ICC Champions Trophy 2017: Group B Features India, Pakistan, South Africa, and Srilanka

The ICC Champions Trophy 2013, won by India, was supposed to be the last edition of this tournament which the International Cricket Council (ICC) felt didn’t have any real meaning to it. Since its integration into the cricket calendar in 1998, Champions Trophy has been of great interest to cricket fans. With the ICC World Twenty20 (WT20) now being played once every two years, though, the ICC has had difficulty in scheduling and accommodating the Champions Trophy, the competition which was played once every two years before the WT20 came into existence.

At the conclusion of the last edition of the Champions Trophy, ICC explicitly announced that the tournament would be scrapped from the calendar and replaced by the ICC World Test Championship, the inaugural edition of which was planned to be held in 2017. But, because the 2013 Champions Trophy was a massive hit, maybe the ICC felt that the eight-nation tournament could be persisted with until the Test Championship materialises. So, the ICC Champions Trophy 2017 is going ahead and will begin on the 1st of June next year, in England, also where the last edition was held.

Now, the top eight ODI teams as of 30th September 2015 have qualified for next year’s competition. Bangladesh – the seventh-seeded team – are all set to feature in the Champions Trophy for the first time since 2006, when it was held in India and Australia won the title for the first time.

The eight participating teams have been split into two groups (Group A and Group B) of four, with the defending champions in the 50-over format, Australia, occupying Group A along with their Ashes rivals England, Trans-Tasman rivals New Zealand, and Bangladesh, who beat West Indies to a spot in the ICC Champions Trophy 2017.

Group B consists of the three Asian giants, India, Pakistan and Srilanka, with South Africa completing the group.
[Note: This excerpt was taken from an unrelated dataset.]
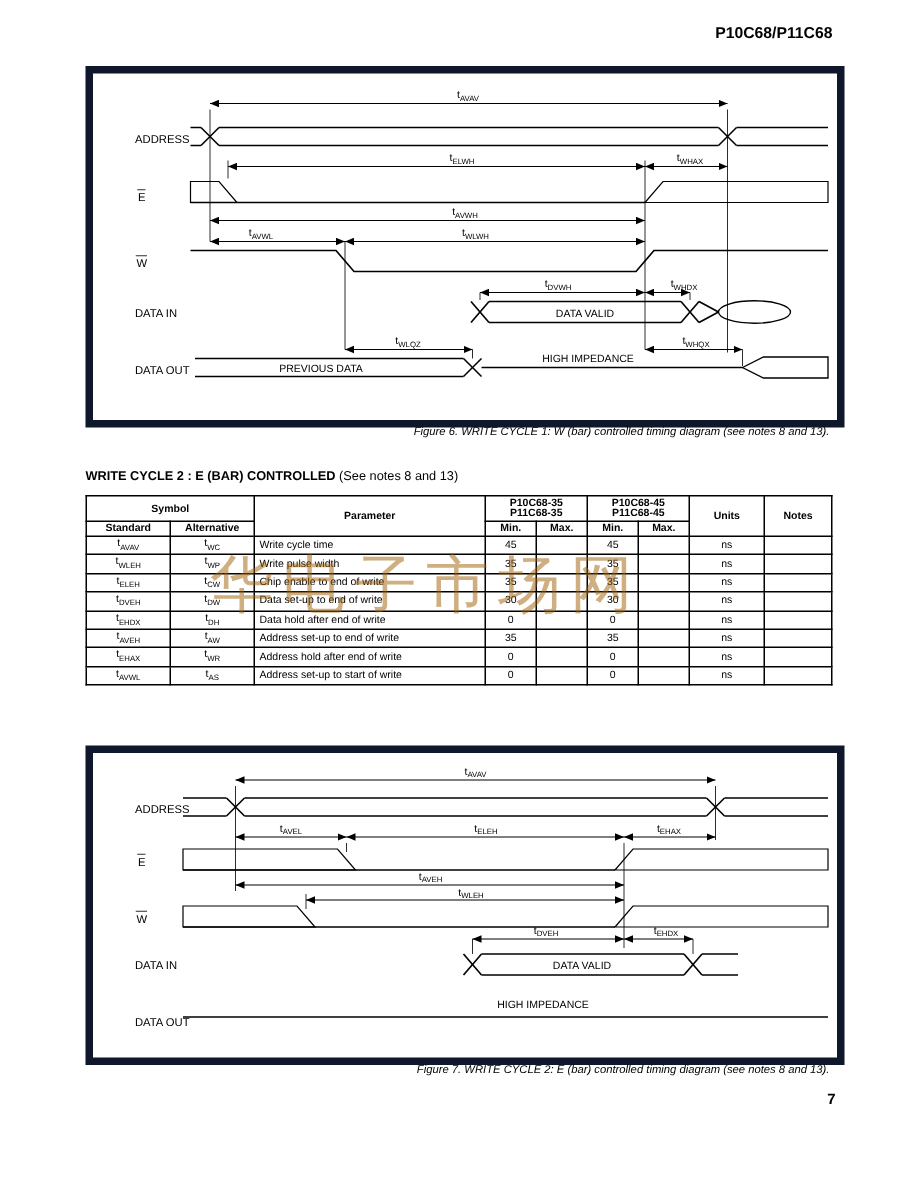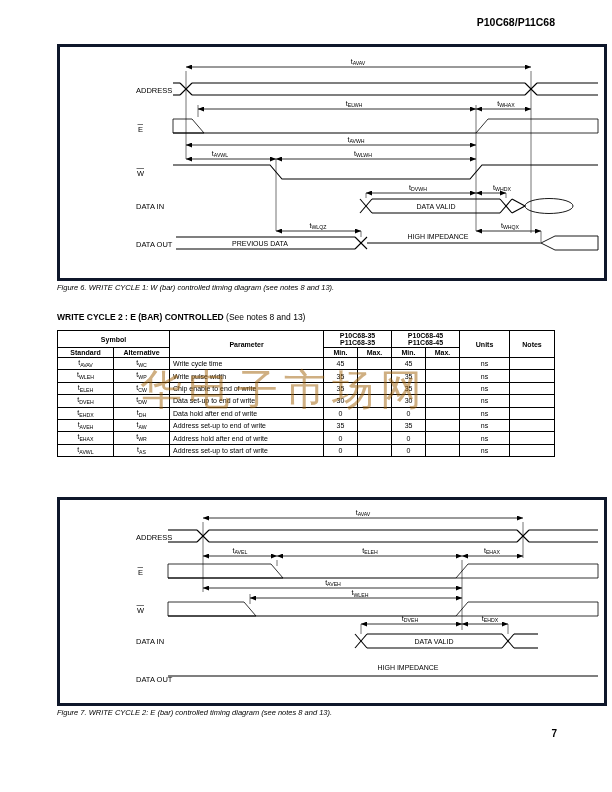"ADDRESS" .figbox { border: 3px solid #0f172a -> 5px solid #0f172a; padding-left: 48px -> none }
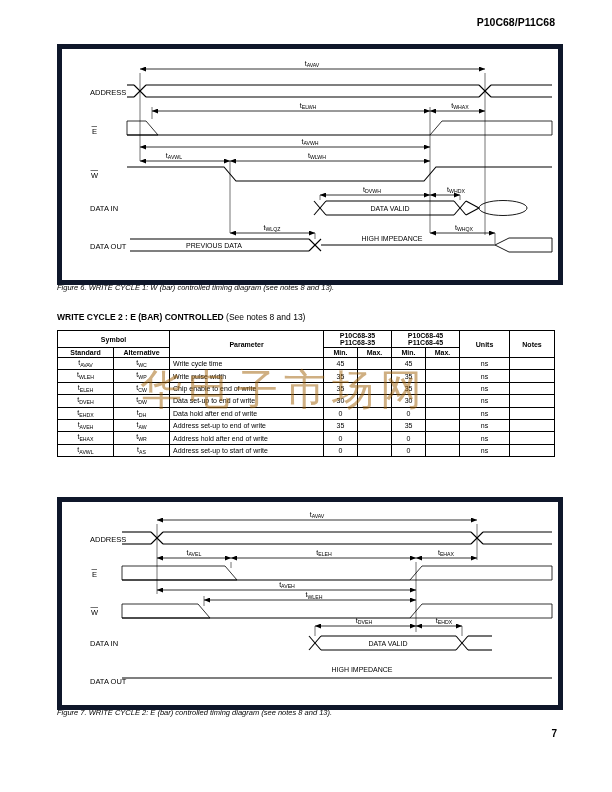"Figure 6. WRITE CYCLE 1:" .caption { text-align: left -> right }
India, the holders of the ICC Champions Trophy, will begin their title defence against Pakistan on June 4th at Edgbaston, where the last edition’s final was held and MS Dhoni’s men upstaged Alastair Cook’s England. Following the clash against Pakistan, India face Srilanka at The Oval on June 8th and South Africa at the same venue on the 11th of June.

The top two teams from each group will qualify for the semi-finals, which will be played on June 14th and 15th at Cardiff and Edgbaston respectively, with The Oval hosting the final on the 18th.
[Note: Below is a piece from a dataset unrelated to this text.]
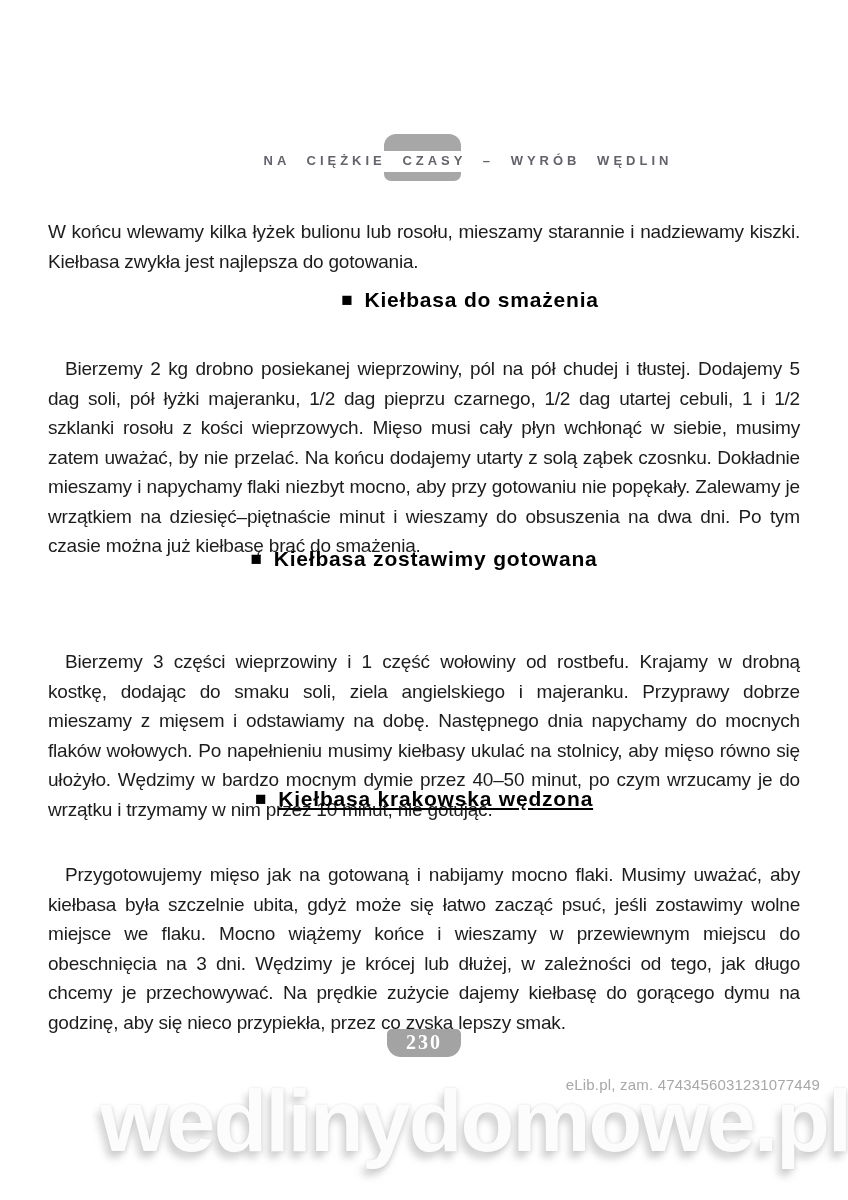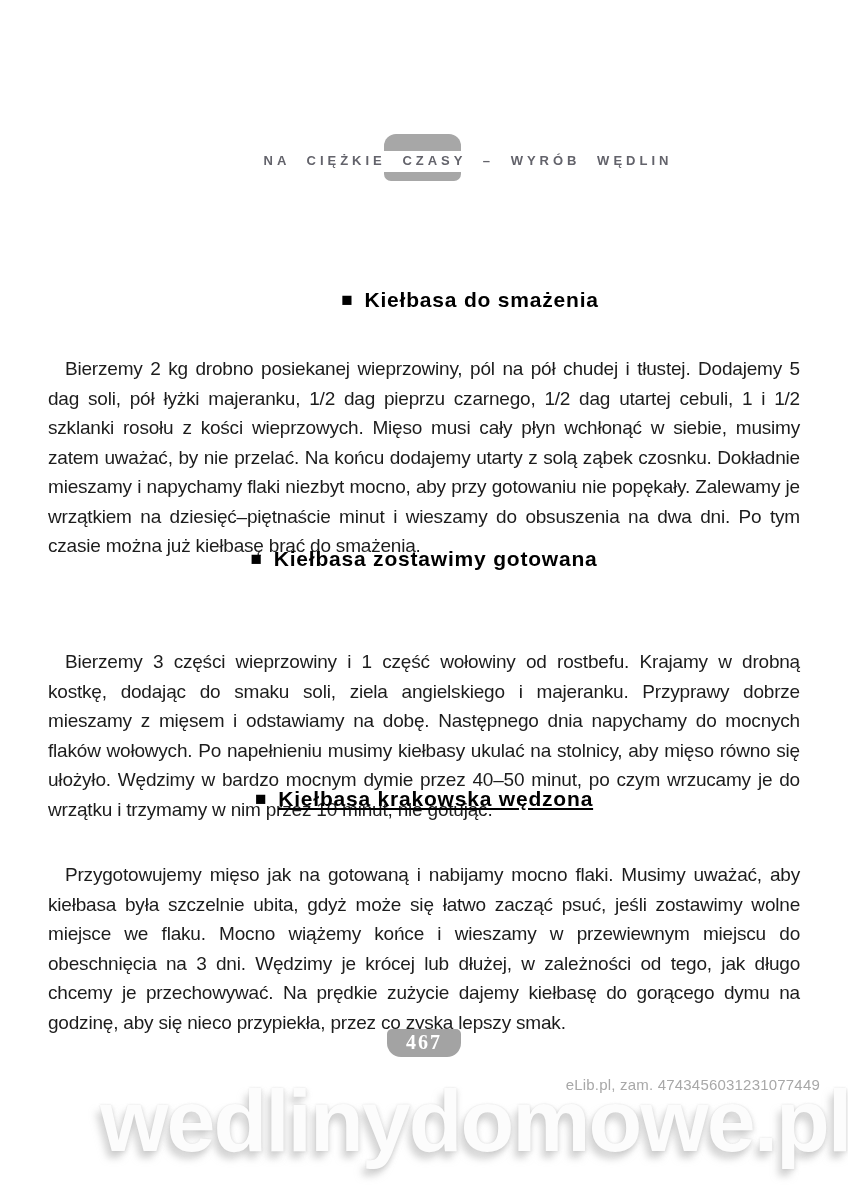"W końcu wlewamy kilka łyżek" p.para { html: none -> <p>W końcu wlewamy kilka łyżek bulionu lub rosołu, mieszamy starannie i nadziewamy kiszki. Kiełbasa zwykła jest najlepsza do gotowania.</p> }
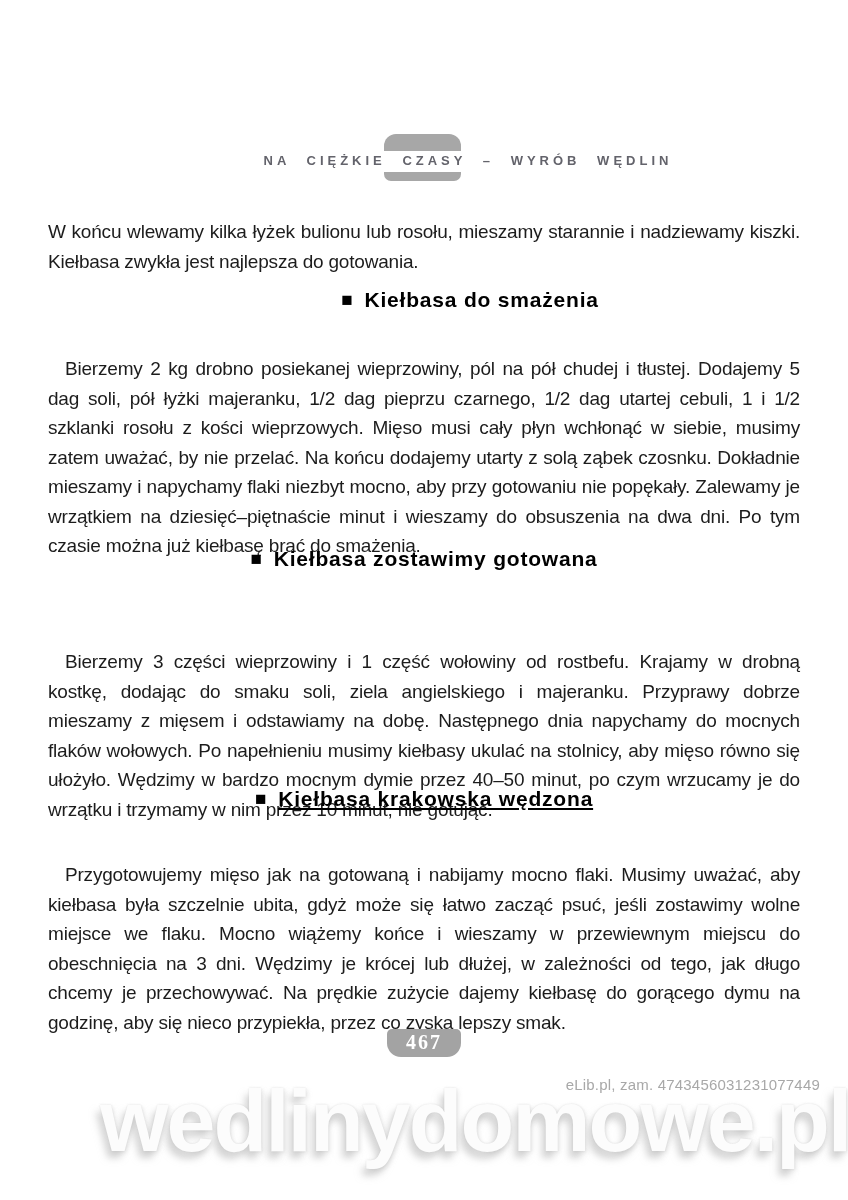"467" div.page-number-badge { text: 467 -> 230 }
On paper, Group B seems to be the least competitive of the two. Group A, with world champions Australia, a much-improved England since their dismal 2015 ICC World Cup campaign and an always dynamic New Zealand side, is the one which will captivate cricket lovers at the beginning of the tournament. India have won the ICC Champions Trophy only once, in 2013, and in 2002, the trophy was shared between Srilanka and India, the finalists of the edition, due to torrential weather that made play impossible even on the reserve day for the final.

Closing Thoughts

There is still a lot of cricket to be played between now and the beginning of the ICC Champions Trophy 2017 in England. From India’s perspective, they are not the kind of side which went into the 2013 Champions Trophy and came out as winners. Since losing to Australia in the semi-finals of the ICC Cricket World Cup 2015, India have won just one ODI series (against Zimbabwe) out of four and lost the remaining three to Bangladesh (away), South Africa (at home) and Australia (away).

Dhoni’s devils have regressed massively since their good showing in last year’s world cup and if they want to retain their Champions Trophy crown a year from now, then the Men in Blue will have to raise their ODI game by at least a couple of notches. Unfortunately for the 2011 world cup winners, they do not play a lot of 50-over cricket until the end of this year and might not be able to prepare in the way they would ideally like to, for the tournament which begins in England in 360 days’ time.